Mato Grosso do Sul aderiu a campanha "10 Medidas Contra a Corrupção" do MPF (Ministério Publico Federal), que pretende recolher 1,5 milhões assinaturas da população de todo o País e apresentar ao Congresso. Para o Procurador-geral do MPE (Ministério Público Federal), Humberto Brittes, a "população está farta desses desvios que causam danos irreversíveis". A fala ocorre pouco mais de um mês após a deflagração da operação Lama Asfáltica, da Polícia Federal, o maior escândalo político de Mato Grosso do Sul.
Os dez temas da campanha são: prevenção à corrupção, transparência e proteção à fonte de informação, criminalização do enriquecimento ilícito de agentes públicos, aumento das penas e crime hediondo para corrupção de altos valores, aumento da eficiência e da justiça dos recusso no processo penal, celeridade nas ações de improbidade administrativa, reforma no sistema de prescrição penal; ajustes nas nulidades penais; responsabilização dos partidos políticos e criminalização do caixa 2; prisão preventiva para evitar a dissipação do dinheiro desviado; recuperação do lucro derivado do crime.
De acordo com Silvio Petengill Neto, Procuradoria da República, a pessoa corrupta comete os crimes por saber que ficará impune. "O sujeito que é corrupto coloca na ponta da caneta as situações e percebe que vale a pena ser corrupto, pois a punição é baixa e o julgamento é demorado", relata.

(Procuradores buscam maior participação popular.
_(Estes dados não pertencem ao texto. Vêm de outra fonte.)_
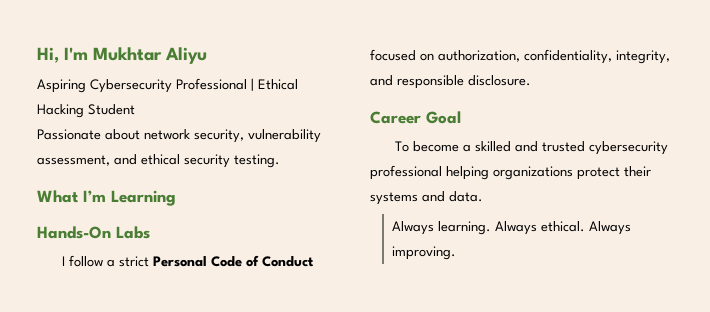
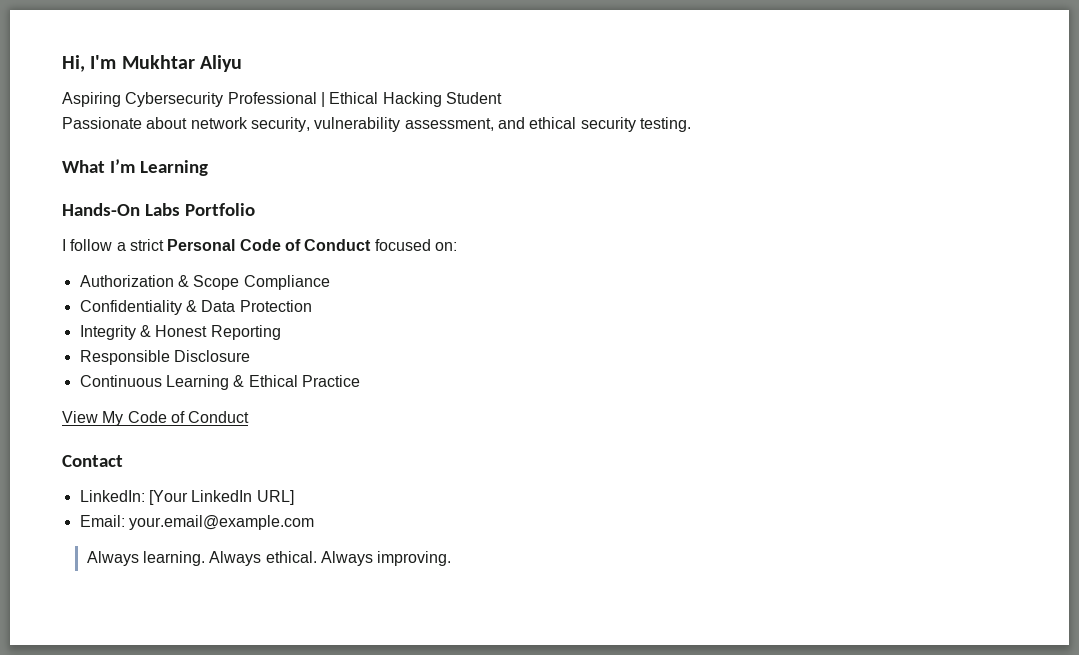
- Hands-On Labs
+ Hands-On Labs Portfolio
- I follow a strict Personal Code of Conduct focused on authorization, confidentiality, integrity, and responsible disclosure.
- Career Goal
- To become a skilled and trusted cybersecurity professional helping organizations protect their systems and data.
+ I follow a strict Personal Code of Conduct focused on:
+ Authorization & Scope Compliance
+ Confidentiality & Data Protection
+ Integrity & Honest Reporting
+ Responsible Disclosure
+ Continuous Learning & Ethical Practice
+ View My Code of Conduct
+ Contact
+ LinkedIn: [Your LinkedIn URL]
+ Email: your.email@example.com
Foto: Deivid Correia)
Com o projeto apresentado, a meta é que 500 mil assinaturas sejam recolhidas no Estado até o dia 2 de setembro, ajudando a atingir o número de 1,5 milhões. O trabalho do PMF, com o objetivo de encaminhar sugestões de mudanças legislativas para implementar medidas de combate à corrupção, teve início com os estudos desenvolvidos na Operação Lava Jato.